A total of 152 patients with refractory GERD underwent the Stretta procedure in our department between April 2007 and September 2008. They were followed up for 5 years, during which the primary outcome measures including symptom scores of heartburn, regurgitation, chest pain, cough and asthma and the secondary outcome measures including proton pump inhibitor (PPI) use and patients’ satisfaction were analysed at 6, 12, 24, 36, 48 and 60 months respectively.
Of the 152 patients, 138 completed the designated 5-year follow-up and were included in the final analysis. At the end of the 5-year follow-up, the symptom scores of heartburn (2.47 ± 1.22 vs. 5.86 ± 1.52), regurgitation (2.23 ± 1.30 vs. 5.56 ± 1.65), chest pain (2.31 ± 0.76 vs. 4.79 ± 1.59), cough (3.14 ± 1.43 vs. 6.62 ± 1.73) and asthma (3.26 ± 1.53 vs. 6.83 ± 1.46) were all significantly decreased as compared with the corresponding values before the procedure (P < 0.001). After the Stretta procedure, 59 (42.8%) patients achieved complete PPI therapy independence and 104 (75.4%) patients were completely or partially satisfied with the GERD symptom control. Moreover, no severe complications were observed except for complaint of abdominal distention in 12 (8.7%) patients after the Stretta procedure.

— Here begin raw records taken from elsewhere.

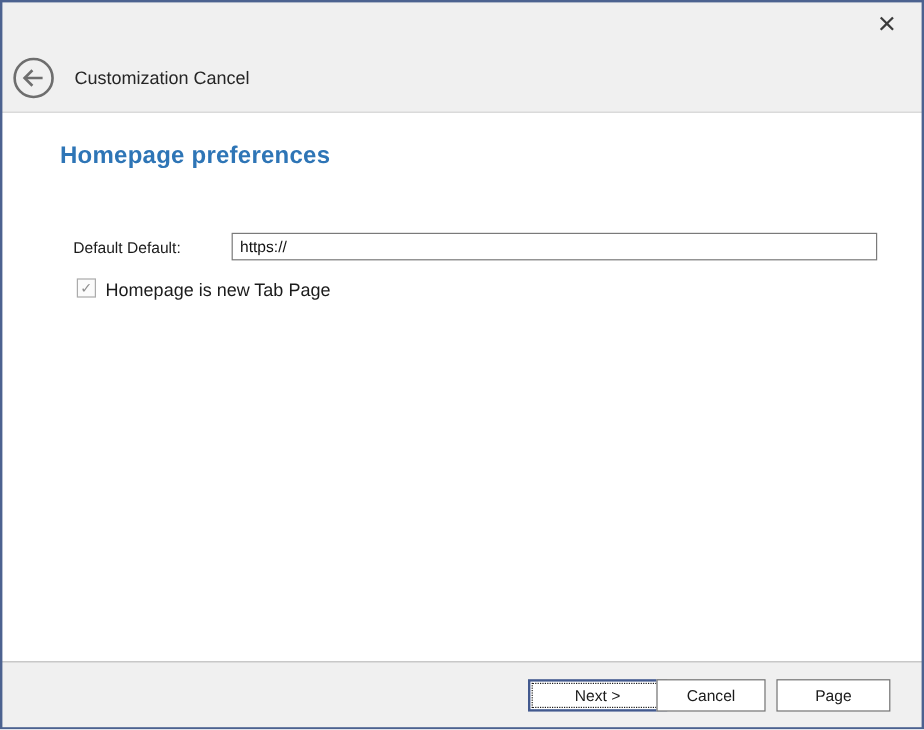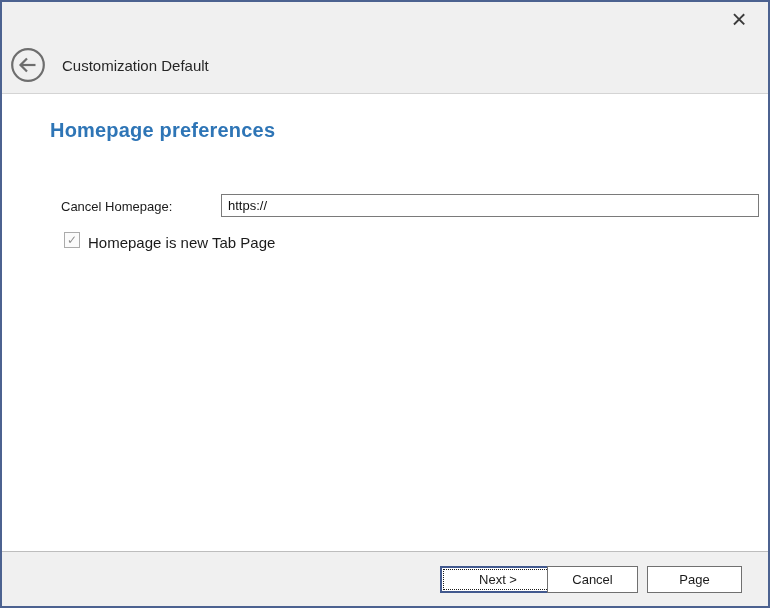"Customization Default" div.header-title { text: Default -> Cancel }
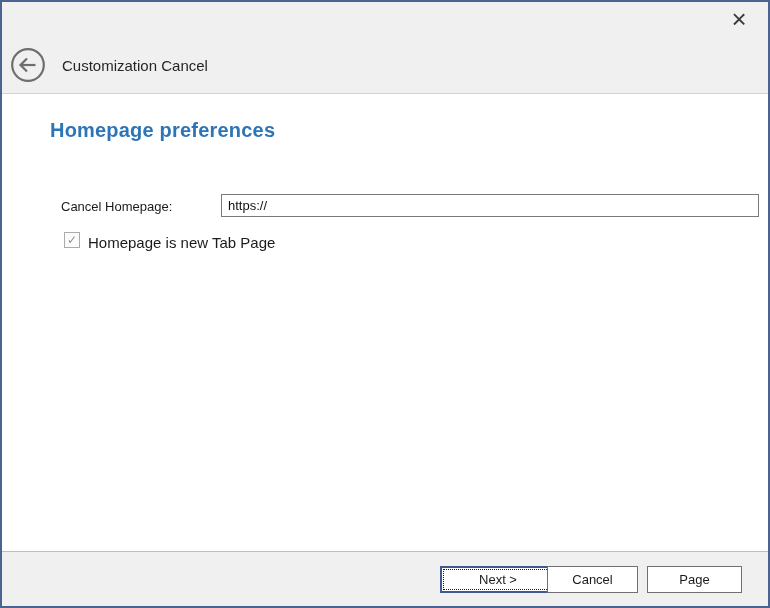"Cancel Homepage:" div.field-label { text: Cancel Homepage -> Default Default }
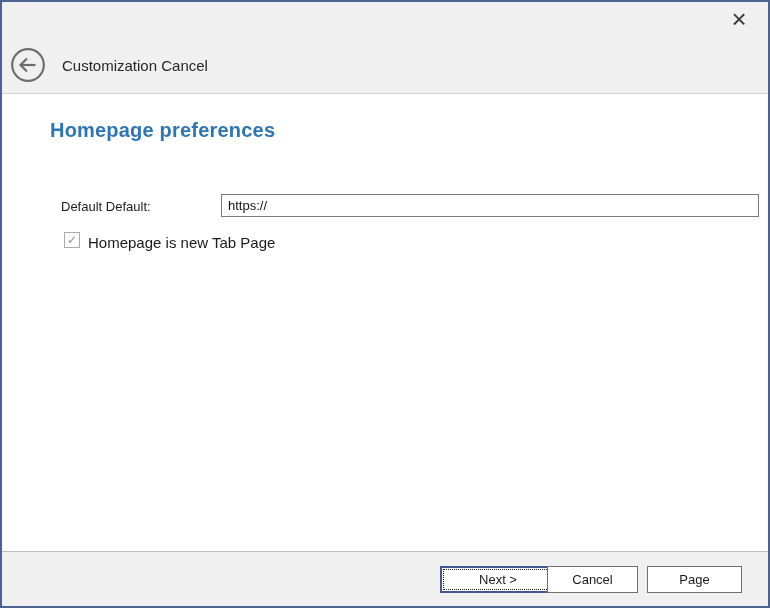"https://" .homepage-input { margin-left: 28px -> none }
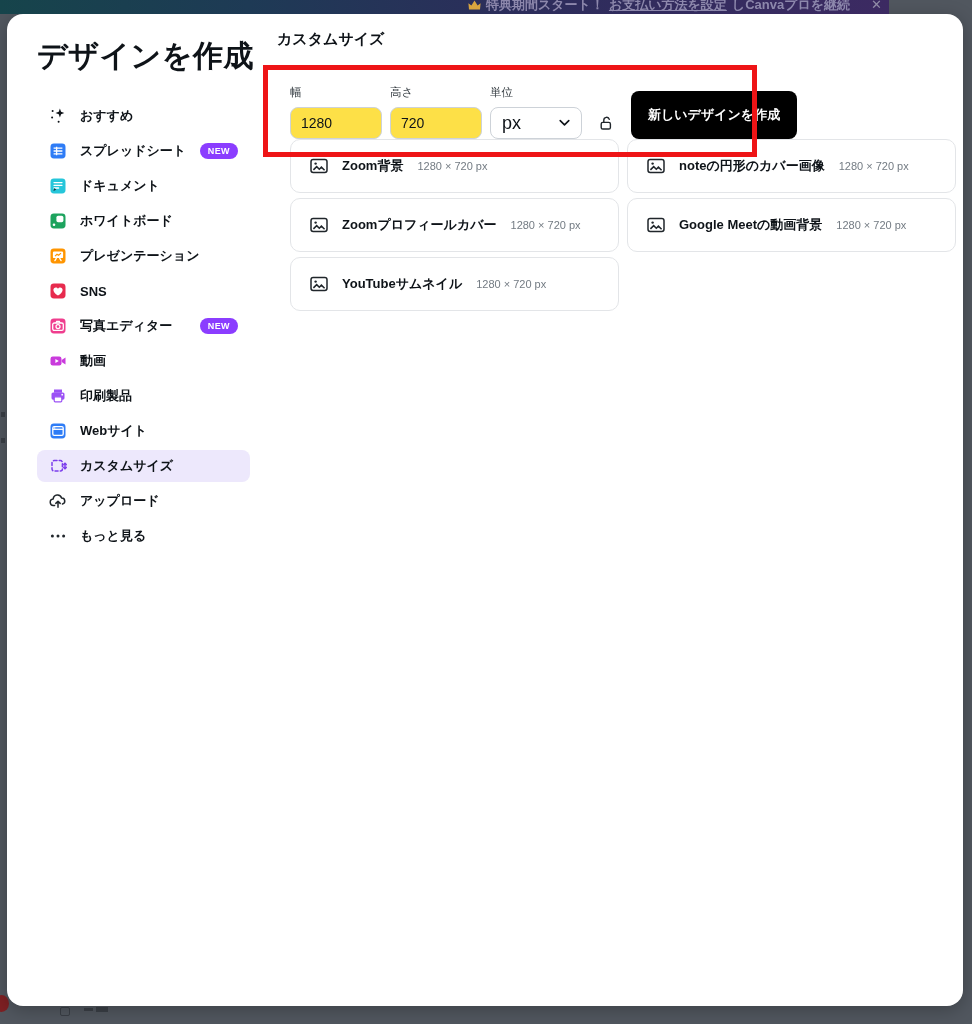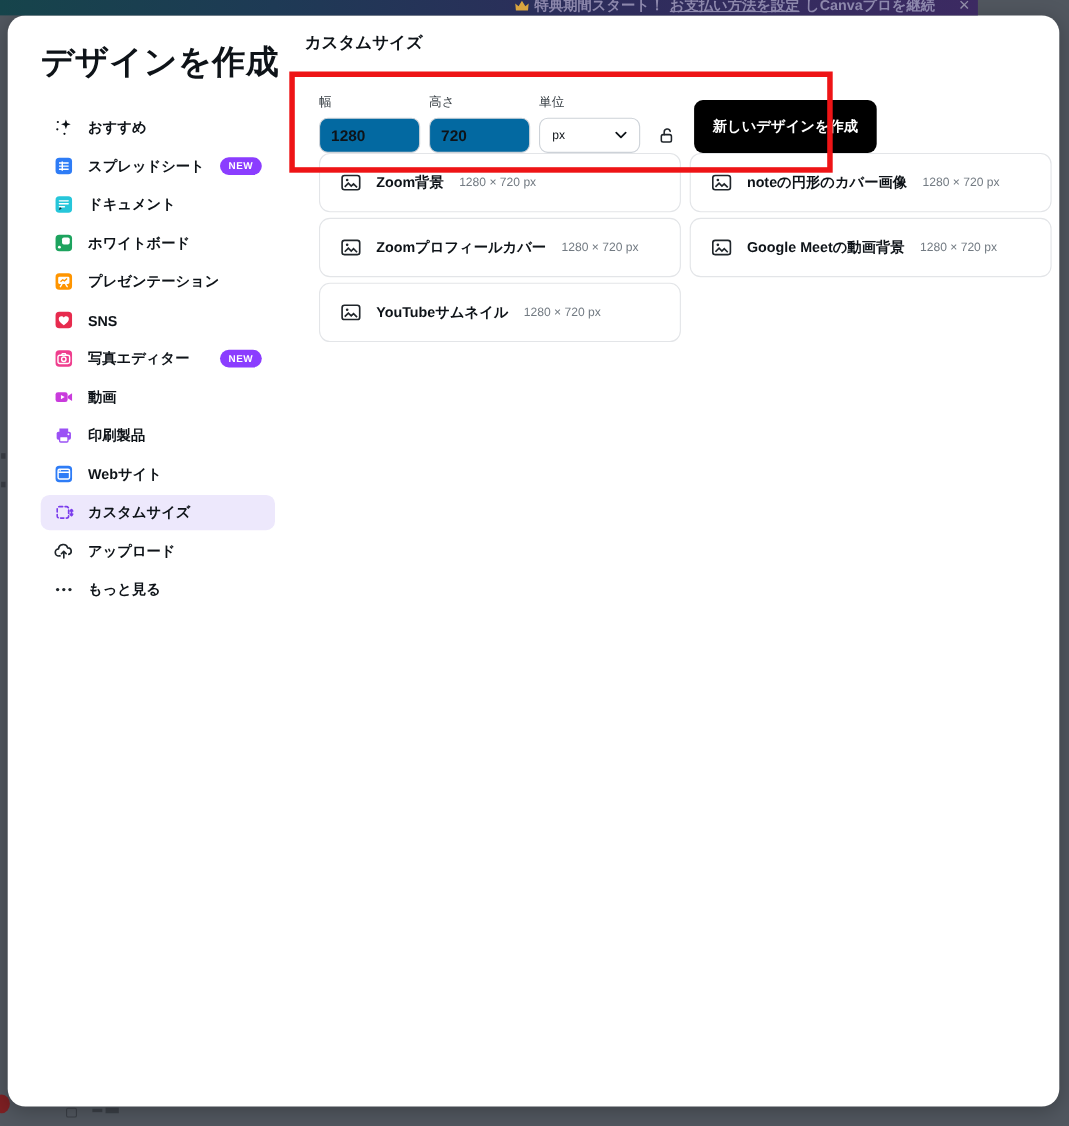"1280" .field input { background: #0369a1 -> #fde047; font-weight: bold -> none }
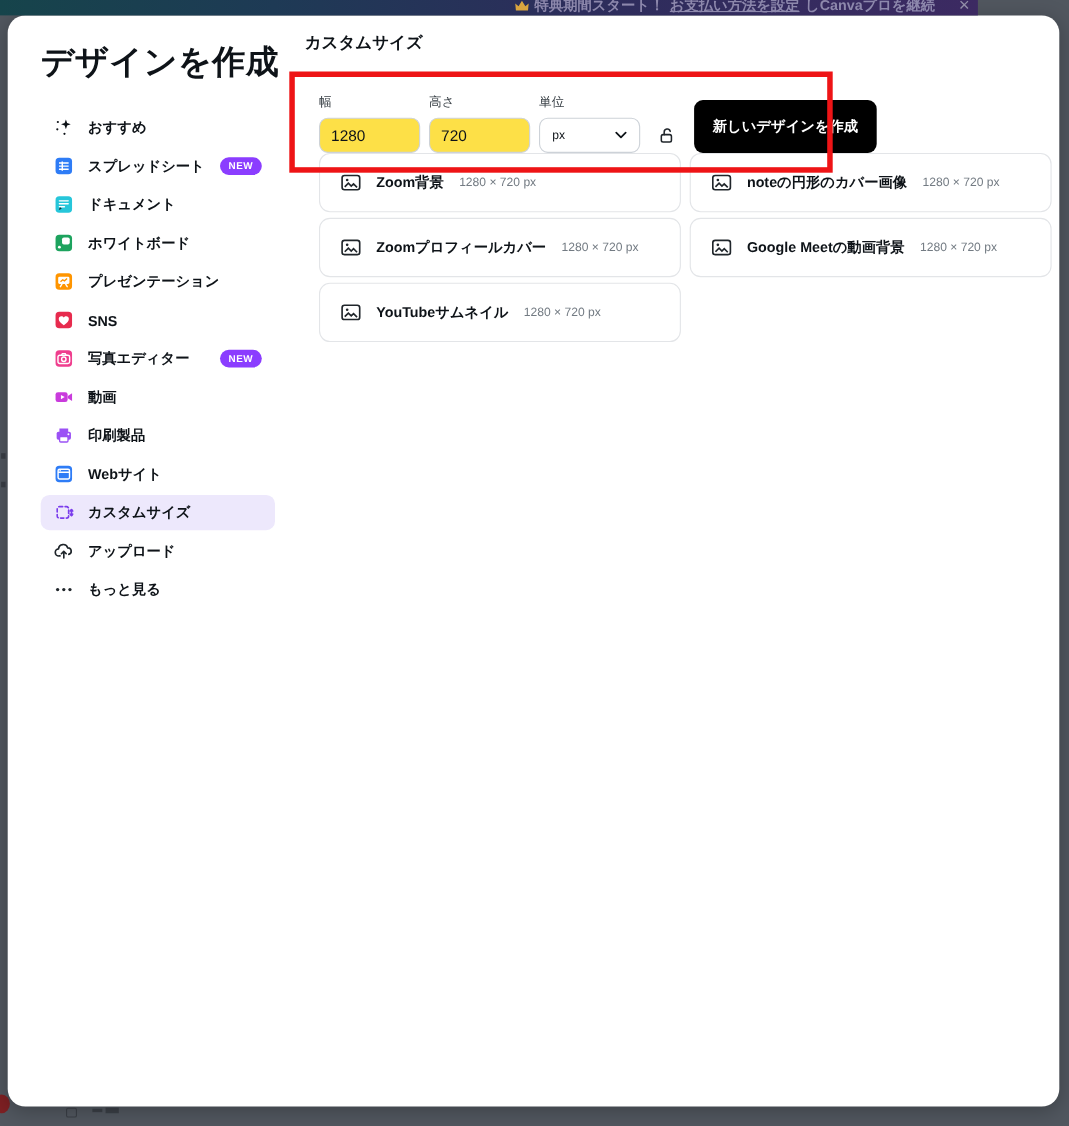"px" .unit-select { font-size: 11px -> 18px }
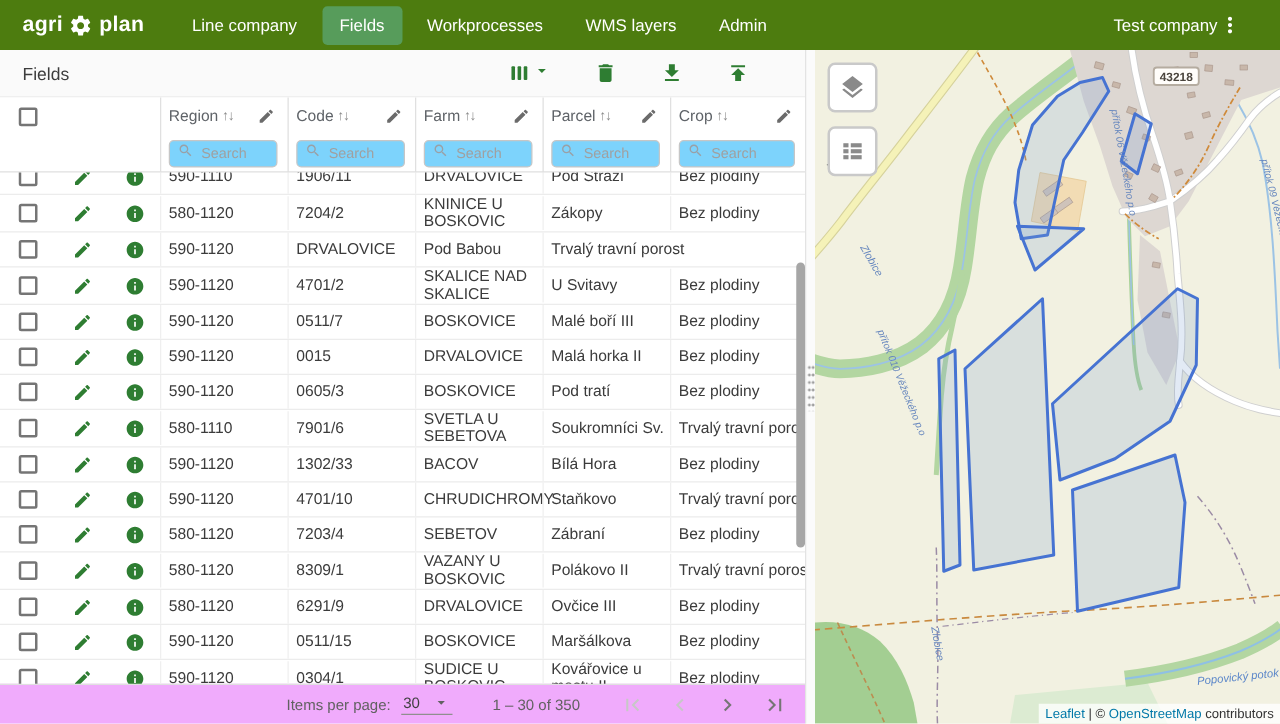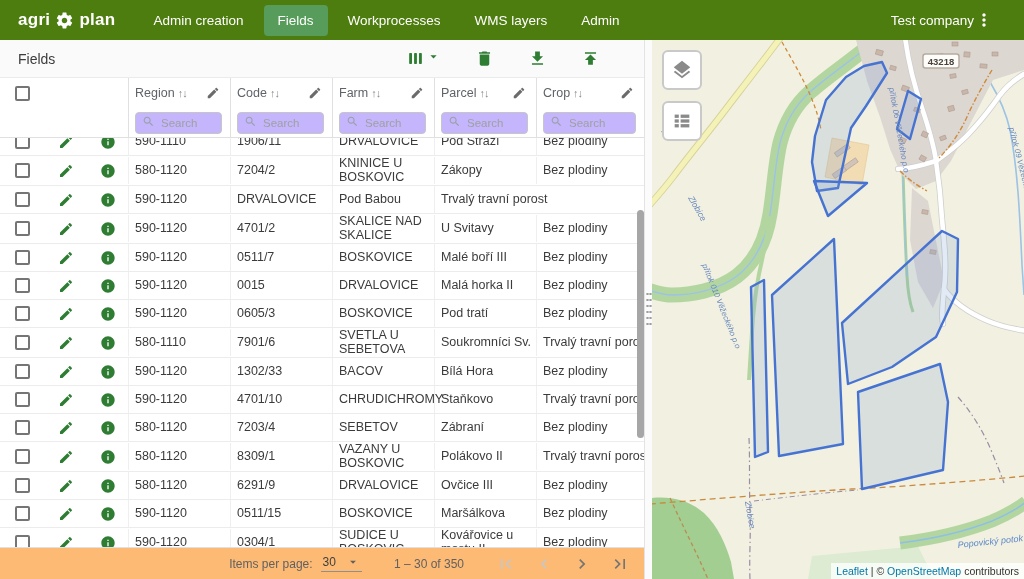"Admin creation" div.nav-item { text: Admin creation -> Line company }
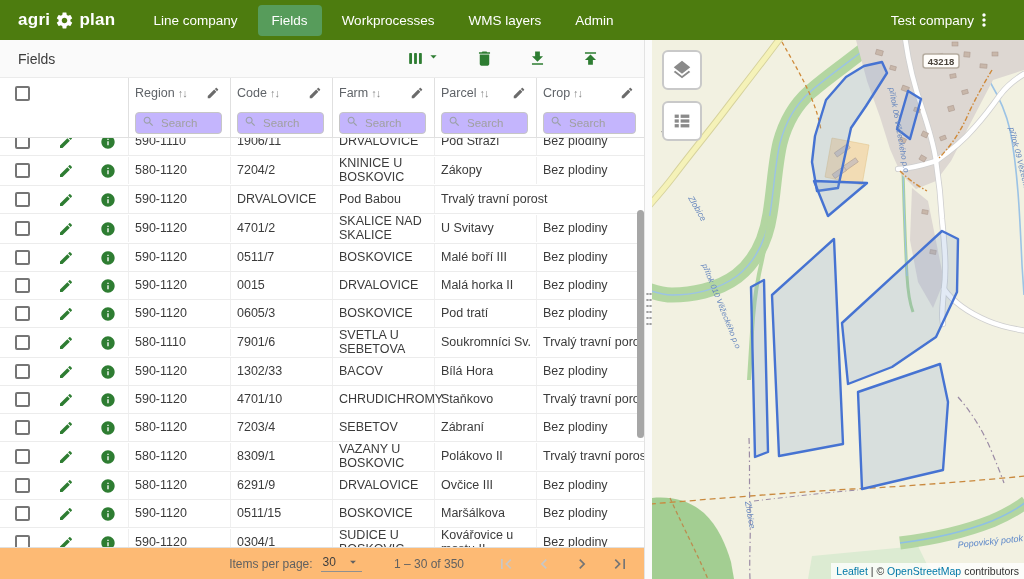"Search" .sbox { background: #c4b5fd -> #7dd3fc }
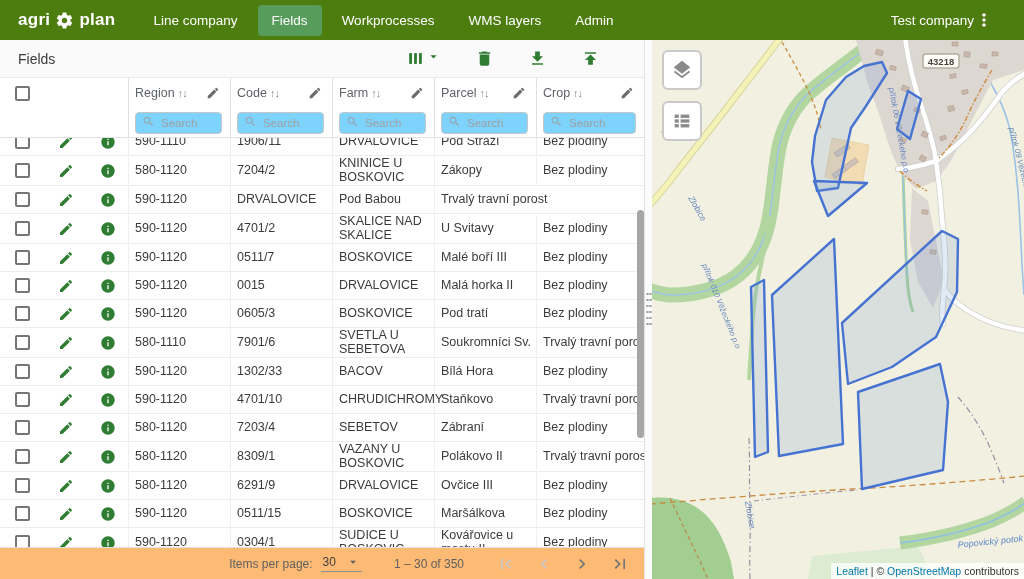"Items per page:" .pagination { background: #fdba74 -> #f0abfc }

The Stretta procedure may achieve an effective and satisfactory long-term symptom control and considerably reduce the reliance on medication without significant adverse effects in adult patients with refractory GERD, thereby having profound clinical implications.
Gastroesophageal reflux disease (GERD) is the most common chronic digestive disorder in which the reflux of gastric contents into the esophagus through the incompetent lower esophageal sphincter (LES) causes troublesome symptoms and/or complications . Affecting one third of the world’s population, GERD inflicts significant direct and indirect costs and loss of productivity . Apart from the economic burden, GERD profoundly impacts the quality of life of the affected individuals . Currently, PPI-based pharmacological therapy in combination with lifestyle modifications (e.g., bed head elevation during sleep, changes in dietary habits, restriction on alcohol consumption, and body weight control) remains the mainstay of GERD management [4, 5]. As a class of potent gastric acid secretion-inhibiting agents, PPIs are effective in most GERD patients. However, PPI therapy involves an indefinitely prolonged or lifetime daily drug administration, which is associated with significant adverse effects . Moreover, up to 40% of GERD patients are refractory to PPIs [7, 8]. These intrinsic drawbacks of PPI therapy necessitate the development of alternative strategies to manage GERD.
With extensive efforts worldwide, several laparoscopic and endoscopic modalities including various fundoplication techniques and the Stretta procedure that aim to correct the mechanical/physical defect underlying the gastric content reflux have been invented in the past few decades . Although laparoscopic fundoplication, the 180-degree laparoscopic anterior fundoplication in particular , may achieve a satisfactory symptom relief and oesophagitis healing without significant complications in selected individuals  and is now regarded as the “gold standard” surgical management for refractory GERD , the wider application of this approach is limited by its invasiveness, high cost and inherent postoperative complications . Accordingly, the Stretta procedure has been increasingly used as the first-line therapy for selected patients with PPI-refractory GERD [2, 14], since its approval by the Food and Drug Administration of the United States in 2000 .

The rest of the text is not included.